As UCC Minister (and Albert Schweitzer fan) Robin Meyers reflects, “It is ironic that none of those who took issue with Schweitzer’s theology and cursed his writings gave up fame and fortune or membership in the highest stratum of German society to live among the poorest of the poor. Theologians who sat in endowed chairs took his Christology to task, while he scraped infectious legions off . . . natives in the steaming misery of equatorial Africa.”[8] It always has been and always will be easy to criticize somebody from a lofty place while they are down in the trenches, trying to improve the lives of God’s people and live out the Christian faith that they proclaim. It’s easy to nit-pick, find fault, and criticize when we are safely sitting on the sidelines and not playing in the game. Albert Schweitzer didn’t just study Jesus and the New Testament, he studied and then changed his career, his home, his whole life in order to help God’s people. Talk about someone who saw the world with Jesus’ eyes!
In the end of Schweitzer’s famous scholarly work, The Quest of the Historical Jesus he interprets this morning’s Gospel lesson: the call of the disciples. In fact, some have even said that it’s this morning’s passage of Jesus calling his disciples by the shore of the Sea of Galilee that compelled Schweitzer to work in Gabon in the first place. Schweitzer wrote, “He comes to us as One unknown, without a name, as of old, by the lakeside. He came to those men who knew Him not. He speaks to us the same word: ‘Follow thou me!’ and sets us to the task which He has to fulfill for our time. He commands. And to those who obey Him, whether they be wise or simple, He will reveal Himself in the toils, the conflicts, the sufferings which they shall pass through in His fellowship, and as an ineffable mystery, they shall learn in their own experience Who He is.”[9]
What Schweitzer wrote is that Jesus is revealed to us when we follow his ways, when we follow the Way of Christ. Jesus is revealed to us when we answer his call, “Follow me and I will make you fish for people.” Jesus is revealed to us when we have experiences of God’s grace and love for all people. Not all of us will respond to Jesus’ call as dramatically as Albert Schweitzer—going to medical school, leaving our homes, and founding a hospital in the developing world. Though all of us can respond to Jesus’ call in our own ways: the time is fulfilled, the reign of God has come near, return to God, believe in this good news, follow me. How can Jesus’ words to his first disciples change our everyday lives? That’s entirely up to us. Thanks be to God. Amen.

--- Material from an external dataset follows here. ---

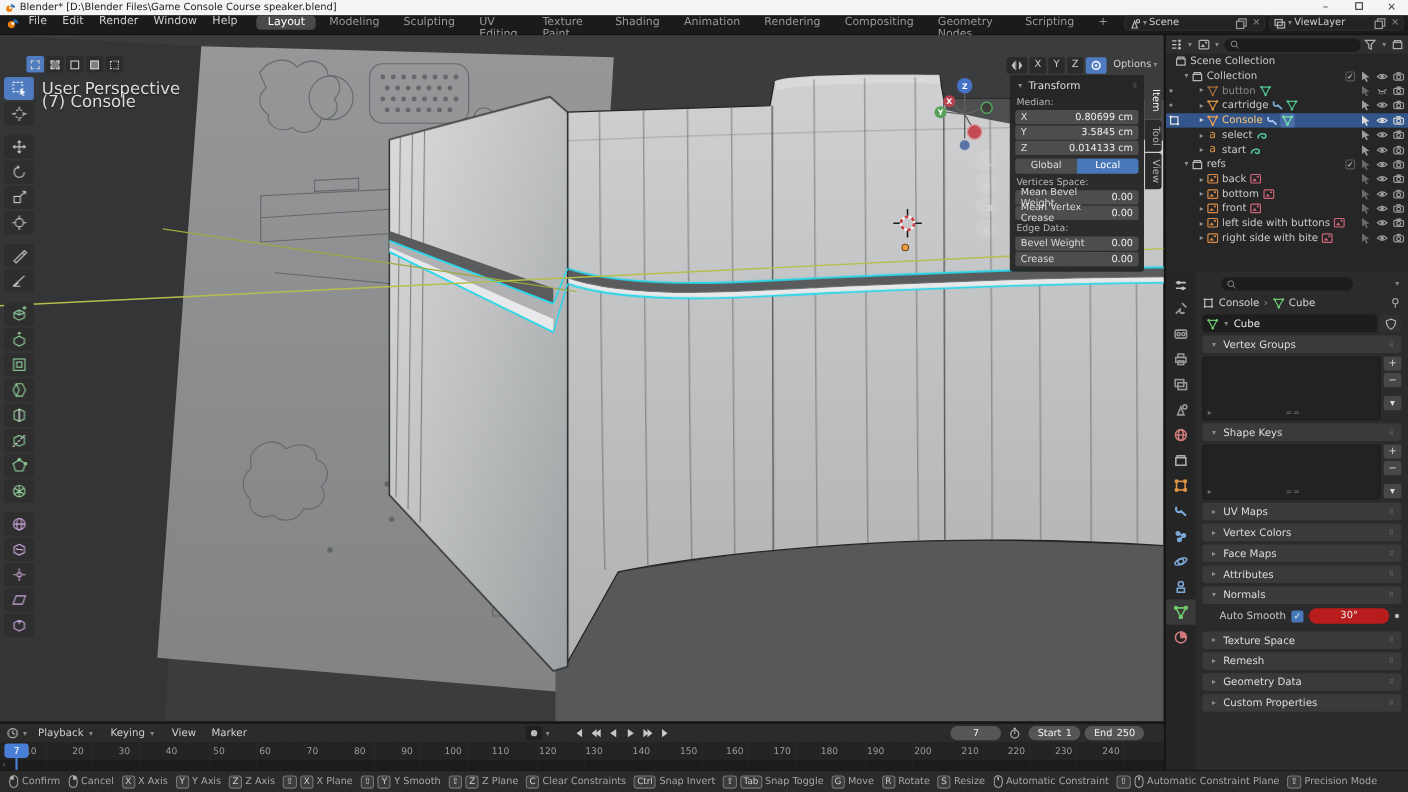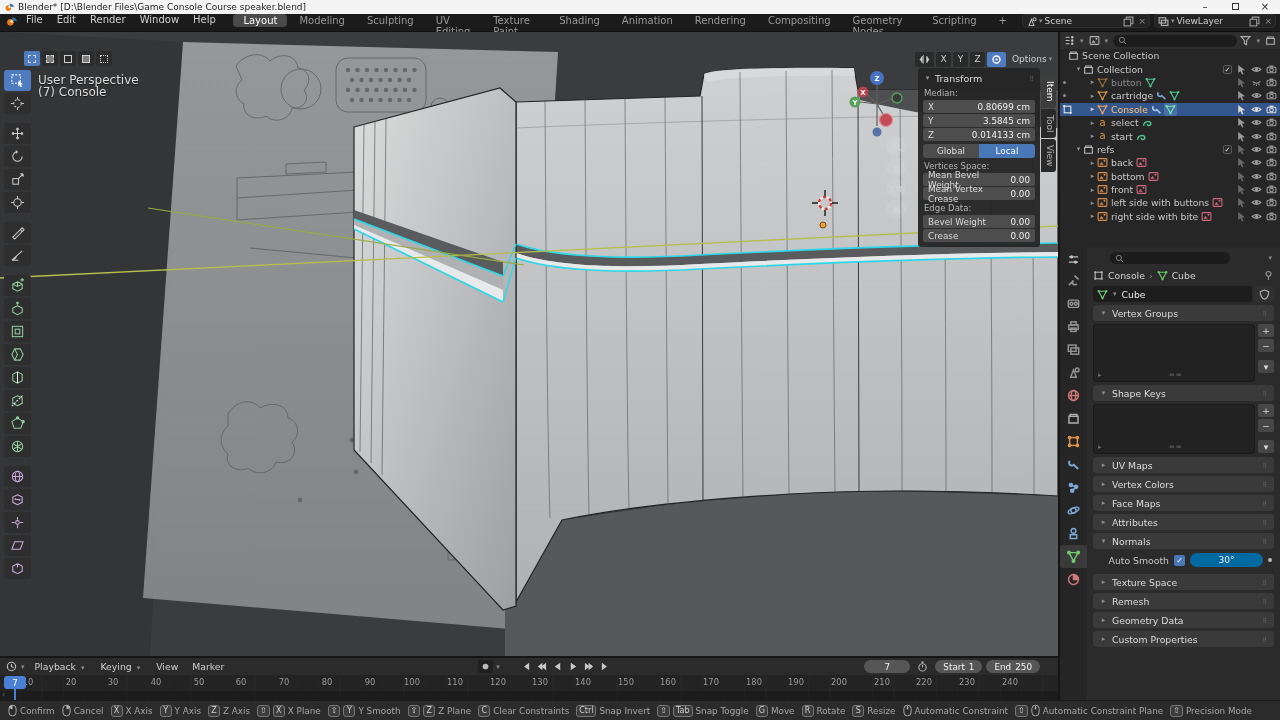"User Perspective" #vpoverlay { font-size: 12px -> 15px }
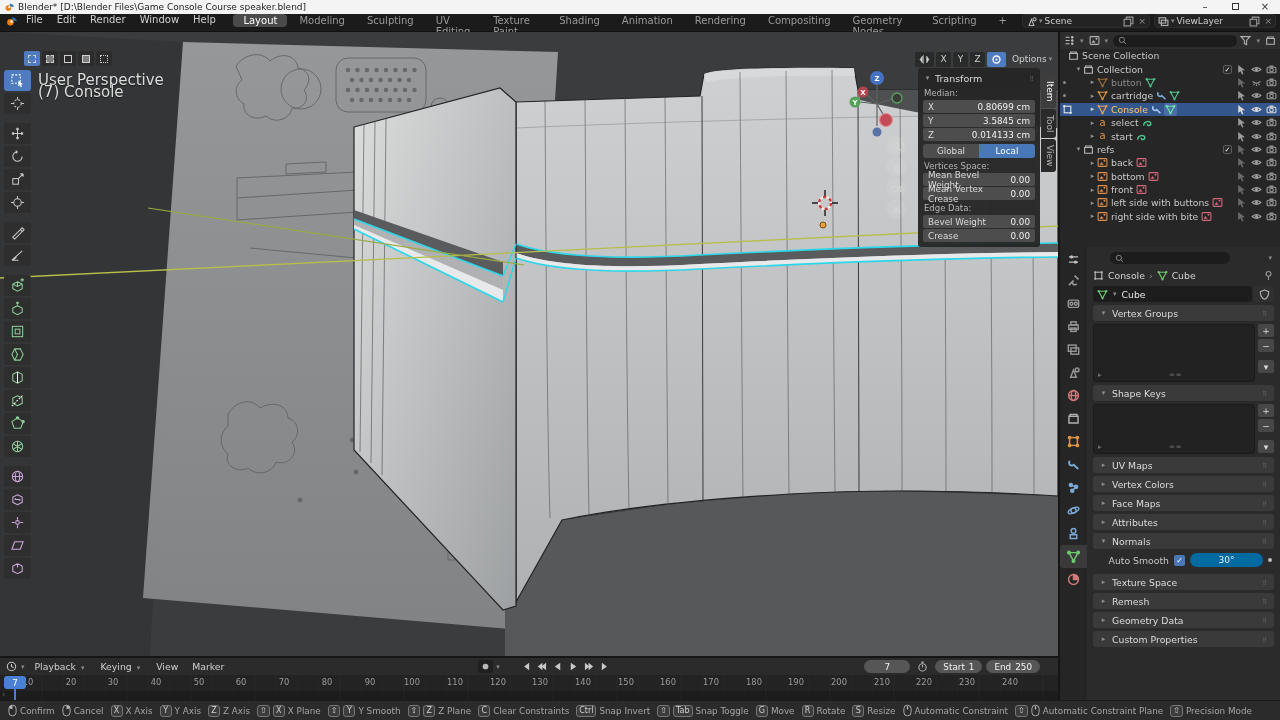"30°" .slider { background: #0369a1 -> #b91c1c }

[1] Paraphrased from “Signs of Daybreak,” in Margaret Silf’s One Hundred Wisdom Stories from around the World, 84.
[2] Mark 1:15, NRSV.
[3] Micah 6:8.
[4] Mark 10:25.
[5] Mark Allan Powell, Fortress Introduction to The Gospels, 50-51.
[6] Mark 1:17.
[7] Albert Schweitzer Biography for the Nobel Peace Prize, http://www.nobelprize.org/nobel_prizes/peace/laureates/1952/schweitzer-bio.html
[8] Robin R Meyers, Saving Jesus from the Church: How to Stop Worshiping Christ and Start Following Jesus, 17.
[9] Albert Schweitzer, The Quest of the Historical Jesus, as quoted by Robin R Meyers, Saving Jesus from the Church, 16-17.